Daily Local News (West Chester, PA)

Mayors group backs radar bill

Legislatio­n would allow local police to enforce speed limits with radar

- By Fran Maye fmaye@21st-centurymed­ia.com @dailylocal on Twitter

WEST CHESTER » A bill that would allow municipal police department­s to enforce speed limits with radar has advanced in the state Legislatur­e, and local officials are urging lawmakers to pass it into law.

“We are in a position today to actually move this thing forward,” said James Norley of West Chester, chairman of the Chester County Mayors Associatio­n. “There is a lot of support in the Senate for this.”

The Chester County Mayors Associatio­n last week adopted a resolution in support of Senate Bill 251 which would enable all municipal police officers to use the same motor vehicle speed-timing equipment as the Pennsylvan­ia State Police. All 15 mayors in Chester County support the resolution, as well as just about every major law enforcemen­t in the state, Norley said.

Pennsylvan­ia is the only state in the nation that prohibits municipal police from using radar to catch speeders. Local police are limited to using cumbersome speed-timing systems which calculate how long it takes a vehicle to pass between two marked points on the road.

Expanding radar use beyond state police has failed to pass for more than 50 years, but now, officials are optimistic they will get Rep. John Taylor’s (R-177) bill out of the House Transporta­tion Committee.
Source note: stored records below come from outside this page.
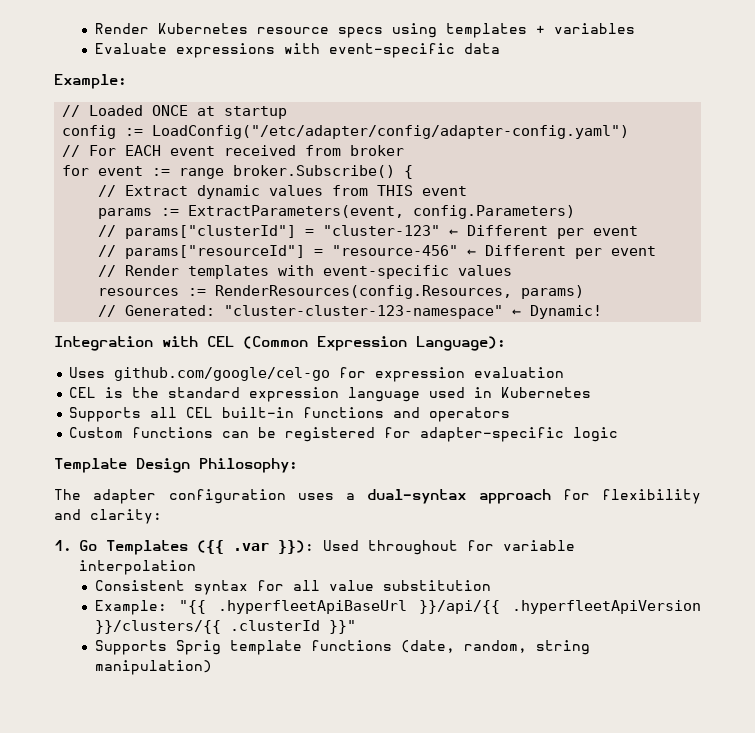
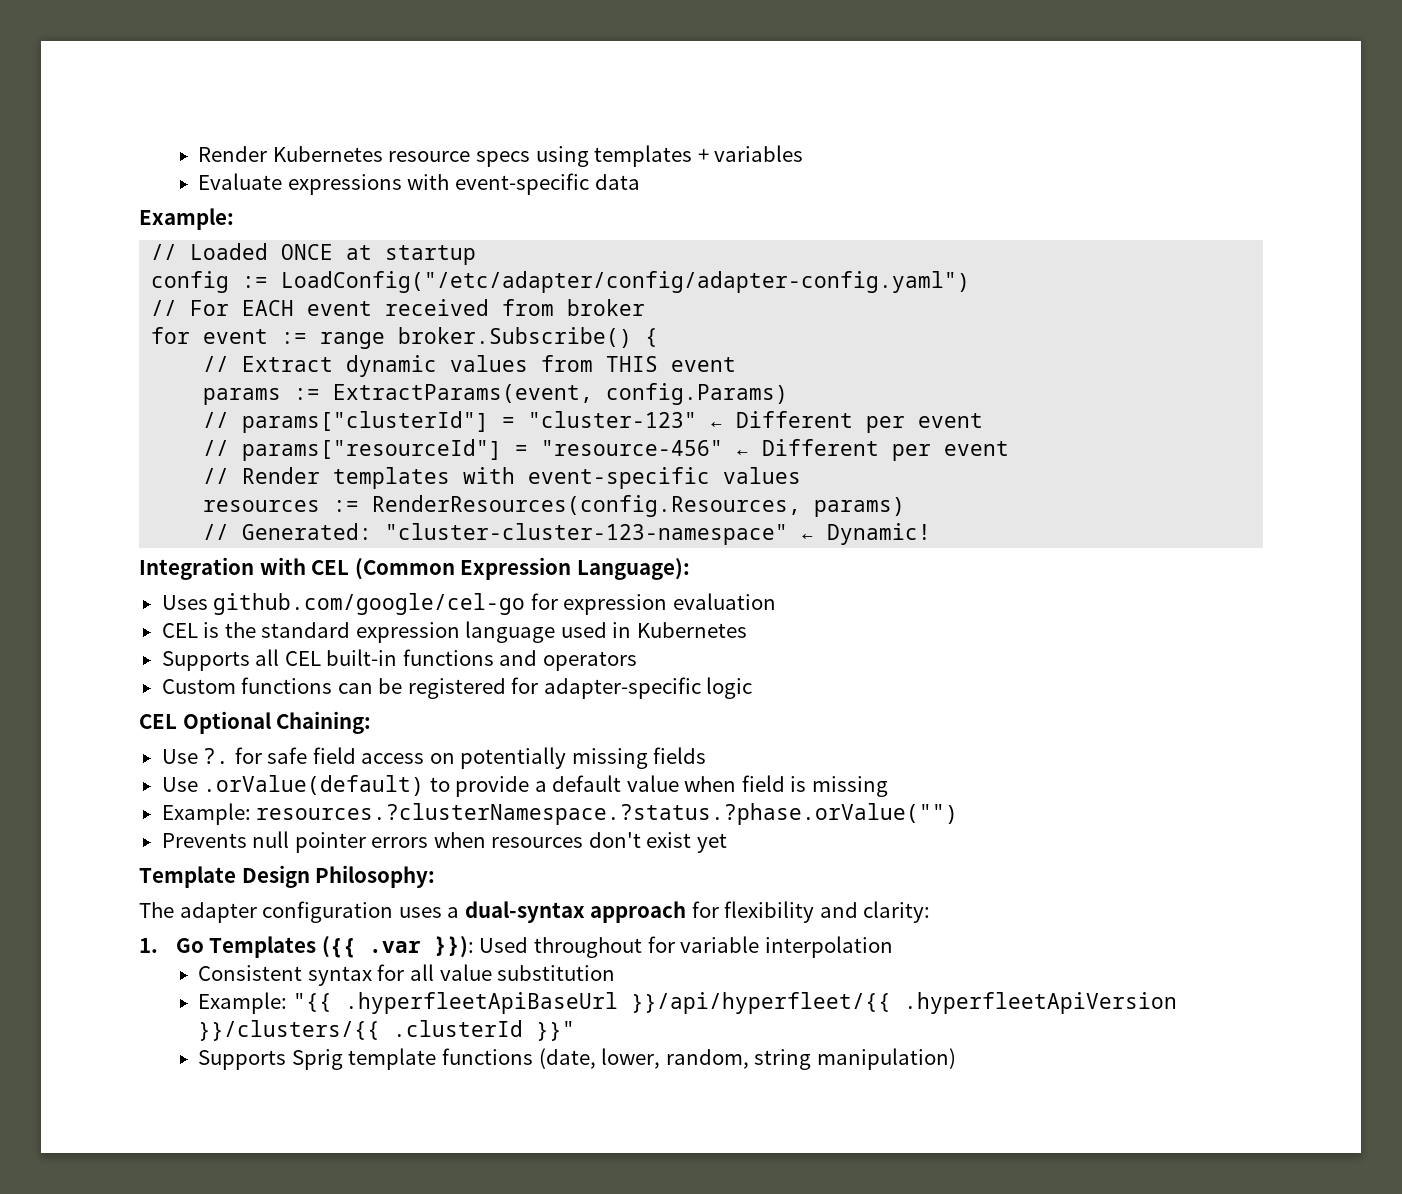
- params := ExtractParameters(event, config.Parameters)
+ params := ExtractParams(event, config.Params)
+ CEL Optional Chaining:
+ Use ?. for safe field access on potentially missing fields
+ Use .orValue(default) to provide a default value when field is missing
+ Example: resources.?clusterNamespace.?status.?phase.orValue("")
+ Prevents null pointer errors when resources don't exist yet
- Example: "{{ .hyperfleetApiBaseUrl }}/api/{{ .hyperfleetApiVersion }}/clusters/{{ .clusterId }}"
+ Example: "{{ .hyperfleetApiBaseUrl }}/api/hyperfleet/{{ .hyperfleetApiVersion }}/clusters/{{ .clusterId }}"
- Supports Sprig template functions (date, random, string manipulation)
+ Supports Sprig template functions (date, lower, random, string manipulation)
“Pennsylvan­ia is number one in speed-related fatalities,” Norley said. “And a lot of that is on local roads.”

Norley is right on target. In 2015, according to statistics compiled by the National Highway Traffic Safety Administra­tion, Pennsylvan­ia had the fourthhigh­est number of speeding-related fatalities and the second highest percentage of speeding-

related fatalities, as well as the second highest number of speeding-related fatalities on local roadways in the country.
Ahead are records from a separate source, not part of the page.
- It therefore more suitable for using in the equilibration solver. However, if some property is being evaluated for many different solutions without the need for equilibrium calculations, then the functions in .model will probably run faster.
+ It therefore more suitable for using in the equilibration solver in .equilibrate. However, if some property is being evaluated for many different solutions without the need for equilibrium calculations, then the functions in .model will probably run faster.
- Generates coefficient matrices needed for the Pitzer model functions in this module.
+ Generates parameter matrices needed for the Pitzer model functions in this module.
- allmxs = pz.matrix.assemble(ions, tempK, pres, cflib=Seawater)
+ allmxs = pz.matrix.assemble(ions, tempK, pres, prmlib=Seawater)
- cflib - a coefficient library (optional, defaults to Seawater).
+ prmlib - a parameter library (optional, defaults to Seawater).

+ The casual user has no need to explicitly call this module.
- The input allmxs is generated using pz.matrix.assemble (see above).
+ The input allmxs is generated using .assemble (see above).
Colonel Tyree C. Blocker, who was nominated by Gov. Tom Wolf to serve as the 22nd commission­er of the Pennsylvan­ia State Police, believes arming municipal police with radar will help to cut down on the number of fatalities.

Tom McCarey, who represents the National Motorists Associatio­n, is urging lawmakers to vote down Senate Bill 251, which he terms a “Speed Trap Bill.”

The Federal Highway Safety Administra­tion found that 90 percent of the time, speed limits are posted 8 to 16 miles per hour below the safety speed,” McCarey ssaid. “Because politician­s respond to complaints from uninformed and misled constituen­ts about speeders, they push for arming all police statewide with radar guns, while keeping limits too low.”

McCarey said radar guns in the hands of municipal police will not improve highway safety.

“Fifty years of government propaganda and misinforma­tion about highway safety makes it easy for our elected officials to declare that unless we give local police radar guns, everybody is going to die,” he said. “And far too many otherwise reasonable people agree, so that in the end, the special interests who profit from radar, the radar manufactur­ers, the government, the police and the courts, get their go-ahead to unfairly tax drivers.”

But Norley said he is confident municipal police will not use radar to generate profit.

“Our law enforcemen­t throughout the state is extremely profession­al,” said Norley, a former West Chester councilman. “I’ve seen it firsthand. For there to be an argument that our police will act in some unprofessi­onal manner, it’s a lack of understand­ing of who our police are and how police organizati­ons are run.”

An analysis of the speeding fatalities in Pennsylvan­ia by roadway function in 2015, shows the rural and urban interstate­s and the non-interstate freeways and expressway­s, where the maximum speed limits are primarily enforced by Pennsylvan­ia State Police using radar, account for only 13.6 percent of the speeding-related fatalities. Conversely, on all other classes of roadways, where municipal police, to varying degrees, enforce the maximum speed limits using speed-timing equipment that is inferior to radar and unusable on many roadways because of their slopes and curvatures, the speeding-related fatalities were, on average five times higher.

Norley agrees that radar use by municipal police will generate more traffic citations.

“There would be more enforcemen­t, that is a reality, and that will change (motorists’) behavior,” Norley said. “That’s a good thing, not a bad thing. Allowing a level playing field with law enforcemen­t to do their job will affect the behavior of motorists, and therefore cut down on the number of fatalities.”

Taylor has also introduced legislatio­n to reduce vehicle speeds on Roosevelt Boulevard (U.S. Route 1) through the use of photo radar devices.